The thought was oddly beguiling. Anya might never have experienced the hardship of living without family, or wealth, or social status, but she’d developed a certain amount of cunning while learning to survive the scandals and machinations of the Russian court. Neither she nor Elizaveta were fools. They were determined and resourceful. They would rise to this challenge. And really, could whatever awaited them out there be worse than the fate Petrov had planned for her?
She doubted it.
Anya took a fortifying breath. This might be an ending, but it was also a beginning. A chance to experience all that life had to offer. Her whole life she’d been seen as little more than a means of enrichment or a political pawn; it was time to see what she could achieve on her own.
She grasped Elizaveta’s hand. “Are you sure you wantto come with me? I can give you enough money to get back to St.
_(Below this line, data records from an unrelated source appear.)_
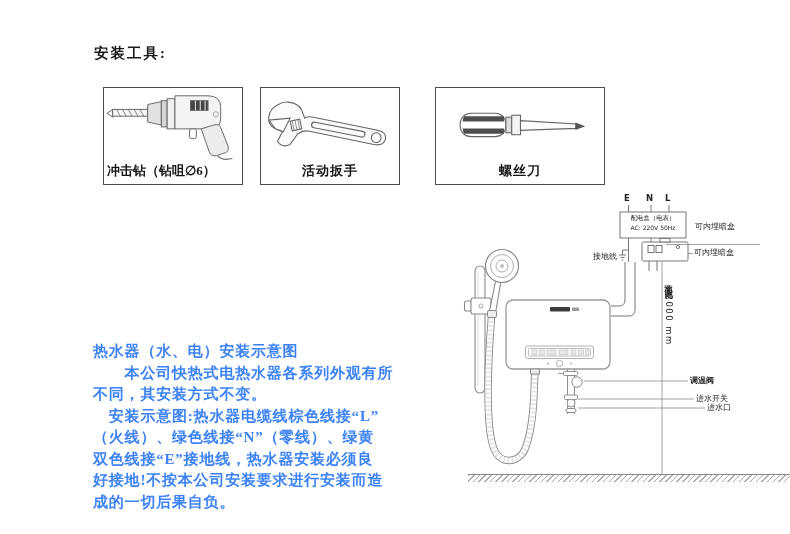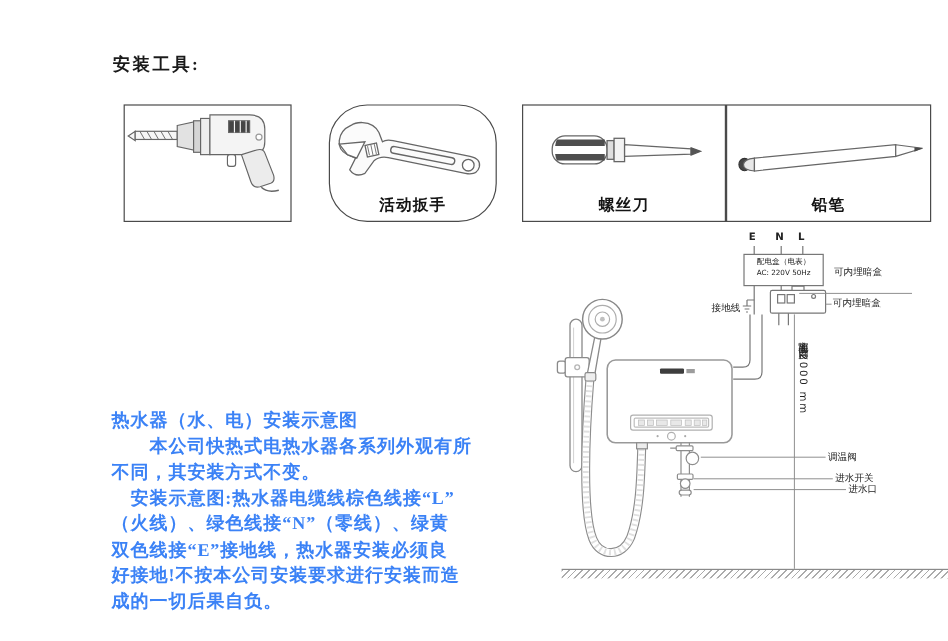--- a/index.html
+++ b/index.html
@@ -48,23 +48,24 @@
         <rect x="64" y="11" width="8" height="31" fill="#efefef"></rect>
         <path d="M72,8 H106 Q119,8 119,20 V31 Q119,42 108,42 H72 Z" fill="#f4f4f4"></path>
         <rect x="88" y="13" width="18" height="10" fill="#454545"></rect>
         <path d="M93,13 v10 M98,13 v10 M103,13 v10" stroke="#f4f4f4" stroke-width="1"></path>
         <circle cx="114" cy="27" r="2.6" fill="#fff" stroke="#999"></circle>
         <rect x="87" y="42" width="7" height="10" rx="2" fill="#fff"></rect>
         <path d="M99,42 L107,65 Q109,71 115,69.5 L124,66.5 Q128,65 126.5,59.5 L119,40.5 Q117.5,36.5 112,38 Z" fill="#ececec"></path>
         <path d="M116,70 Q121,75 131,72.5" fill="none" stroke-width="1.2"></path>
       </g>
     </svg>
-  </div>
-
-  <div class="tool-box" style="left:226px;width:140px;border-radius:32px;">
+    <div class="tool-label left">冲击钻（钻咀∅6）</div>
+  </div>
+
+  <div class="tool-box" style="left:212px;width:140px;">
     <svg class="tool-art" viewBox="0 0 140 74">
       <g stroke="#666" stroke-width="1.1" fill="#fbfbfb">
         <path d="M17,17 Q8,21 7,30 Q6,38 14,42 L21,45 L16,55 Q21,62 29,58 L37,47 Q42,43 49,44.5 L115,58 Q125,60 127,52.5 Q128.5,45.5 119,43.5 L53,30 Q47,28.8 44,31 L41,23 Q37,15 27,14.5 Q21,14.2 17,17 Z"></path>
         <path d="M7,33 L29,31 L22,45 L14,42 Z" fill="#fff"></path>
         <g transform="rotate(-12 35 38)">
           <rect x="30" y="33" width="10" height="10" fill="#fff"></rect>
           <path d="M32,34 v8 M35,33.5 v9 M38,33.5 v9" stroke-width="0.7"></path>
         </g>
         <path d="M54,38 L103,47.5" stroke-width="7" stroke-linecap="round" fill="none"></path>
         <path d="M54,38 L103,47.5" stroke="#fbfbfb" stroke-width="4.6" stroke-linecap="round" fill="none"></path>
@@ -82,32 +83,20 @@
         <path d="M13,47 H54 v-5.5 H11.5 Q12,45 13,47 Z" fill="#4e4e4e" stroke="none"></path>
         <rect x="56" y="30" width="6" height="16" fill="#dedede"></rect>
         <rect x="62" y="28" width="9" height="20" fill="#f3f3f3"></rect>
         <polygon points="71,33.5 128,37 128,41.5 71,43.5" fill="#fdfdfd"></polygon>
         <polygon points="128,36.2 136,39.2 128,42.3" fill="#555" stroke="#555"></polygon>
       </g>
     </svg>
     <div class="tool-label">螺丝刀</div>
   </div>
 
-  <div class="tool-box" style="left:557px;width:171px;">
-    <svg class="tool-art" viewBox="0 0 171 74">
-      <g stroke="#666" stroke-width="1" fill="#fff">
-        <ellipse cx="13.5" cy="50.5" rx="4.8" ry="5.3" fill="#474747" stroke="#333"></ellipse>
-        <path d="M22,45 Q13,45.8 12.6,50.5 Q12.4,55.5 21.9,56 Z" fill="#e8e8e8"></path>
-        <polygon points="22,45 143,33.5 143,43.5 22,56"></polygon>
-        <polygon points="143,33.5 166,36.5 143,43.5" fill="#fdfdfd"></polygon>
-        <polygon points="159,35.6 166,36.5 159,39.5" fill="#4a4a4a" stroke="none"></polygon>
-      </g>
-    </svg>
-    <div class="tool-label">铅笔</div>
-  </div>
 
   <div class="abs" id="description">
     <div>热水器（水、电）安装示意图</div>
     <div>　　本公司快热式电热水器各系列外观有所</div>
     <div>不同，其安装方式不变。</div>
     <div>　安装示意图:热水器电缆线棕色线接“L”</div>
     <div>（火线）、绿色线接“N”（零线）、绿黄</div>
     <div>双色线接“E”接地线，热水器安装必须良</div>
     <div>好接地!不按本公司安装要求进行安装而造</div>
     <div>成的一切后果自负。</div>
@@ -200,19 +189,19 @@
 
   <div class="dlabel" id="distbox-text">
     <div class="l1">配电盒（电表）</div>
     <div class="l2">AC: 220V 50Hz</div>
   </div>
 
   <div class="dlabel" style="left:545px;top:252px;">接地线</div>
   <div class="dlabel" style="left:647px;top:222px;">可内埋暗盒</div>
   <div class="dlabel" style="left:646px;top:248px;">可内埋暗盒</div>
   <div class="dlabel" id="height-label">离地面高度：2000 mm</div>
-  <div class="dlabel" style="left:642px;top:376px;">调温阀</div>
+  <div class="dlabel" style="left:642px;top:376px;font-weight:bold;">调温阀</div>
   <div class="dlabel" style="left:648px;top:394px;">进水开关</div>
   <div class="dlabel" style="left:659px;top:403px;">进水口</div>
 
   <div class="abs" id="ground"></div>
 
 </div>
 
 </body></html>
Petersburg, if you want.”
Elizaveta returned the squeeze. “I wouldn’t dream of leaving you, my love. What’s the plan?”
“All right. We’ll find a carriage heading north, toward Belgium. There will be plenty of wounded soldiers returning home. We’ll attach ourselves to them and say we’re widows, or looking for our husbands. We’ll go to England. Vasili won’t think to look for us there.” Anya gave a decisive nod. “Think of an English surname.”
Elizaveta wrinkled her nose. “Smith? Brown? What was the name of the family in that English book we read last year? Bennett?”
“Perfect. You can be Elizabeth—no, Lizzie—Bennett. Or Smith, if you prefer. And I shall be Anna. Anna Brown. From this moment, Princess Anastasia Denisova is dead.”
Chapter 3.
One year later. September 1816.
Sebastien Wolff, Earl of Mowbray, frowned down at the dead man at his feet and sighed in irritation.
He wasn’t dressed to investigate a murder. He’d been about to leave for the opera and a visit to the infamous Mrs. Haye’s brothel in Covent Garden, when his two best friends, Benedict Wylde and Alex Harland, had arrived at the Tricorn Club, commandeered his carriage, and effectively kidnapped him.